HO 30 PAIA DI SCARPE, MA SONO MINIMALISTA

Meno etichette, più stati d’animo.

‘Ho ancora talmente tante cose’, mi dicevo fino a poco tempo fa.

Ed è vero, per quante ne abbia donate o buttate, la casa sembra sempre produrre nuovi oggetti, giochi, suppellettili da cucina, vestiti.

‘E poi come posso dirmi minimalista che vedo così tante cose che mi piacerebbero…’

Ed è vero, mi piacciono!

È autunno e mi piace quella nuova candela fatta a mano, le ballerine in velluto, il cardigan vinaccia.

Mi piace anche quel cappotto… che sarebbe l’ennesimo!

Trovo desiderabili tutte queste cose ma – alla fine – non le compro.

Cosa mi ha aiutato a ridurre parecchio gli acquisti?

Tante cose a dire il vero ma soprattutto una tattica semplice: prima di comprare aspetto almeno un giorno e poi passo alla fatidica domanda… Mi serve davvero?

La risposta, che ve lo dico a fare, nove volte su dieci è no.
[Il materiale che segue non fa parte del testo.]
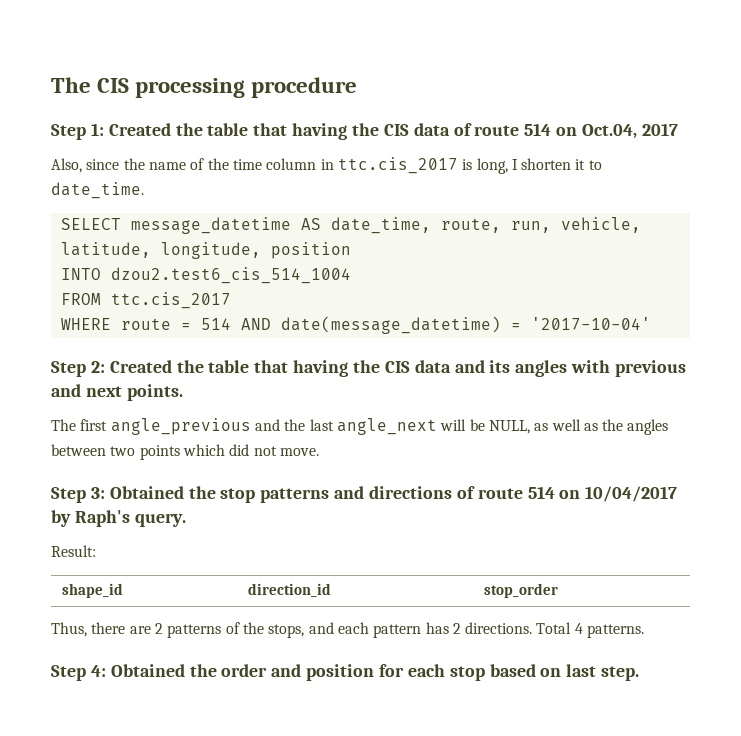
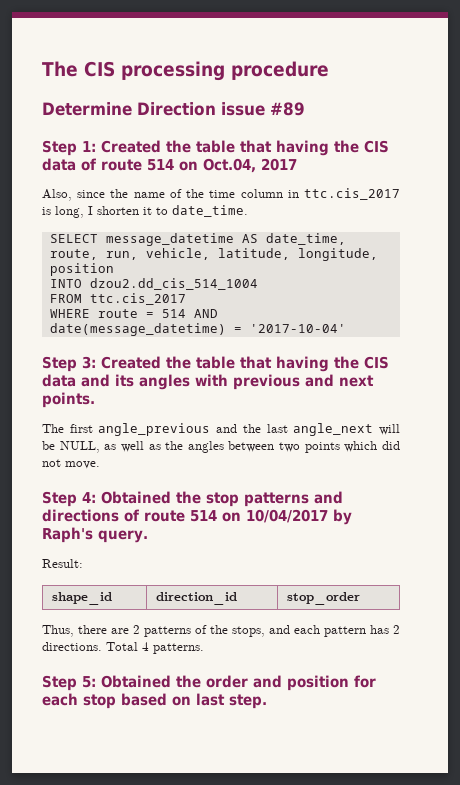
(358, 87) none -> [42,102,305,116] // Determine Direction issue #89
[110,267,351,284] dzou2.test6_cis_514_1004 -> [89,278,258,290] dzou2.dd_cis_514_1004
[90,361,105,373] 2: -> [82,356,96,369] 3:
[90,487,105,499] 3: -> [82,492,96,503] 4:
[90,665,106,677] 4: -> [82,676,96,688] 5:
E attenzione, nel sì non rientrano SOLO cose necessarie per la sopravvivenza (il cibo non lo metto nemmeno in lista) ma cose che arricchiscono la mia vita, che so che non finiranno subito nel dimenticatoio. E spesso non sono nemmeno cose, sono esperienze, e quelle sì mi servono come l’aria.

A volte la prendo quella candela profumata perché è una coccola nelle giornate fredde, ma ne prendo una o due, non 120.

Ho da poco avuto un‘illuminazione anche se non è farina del mio sacco: quando compriamo qualcosa, non diamo in cambio i nostri soldi ma il nostro tempo.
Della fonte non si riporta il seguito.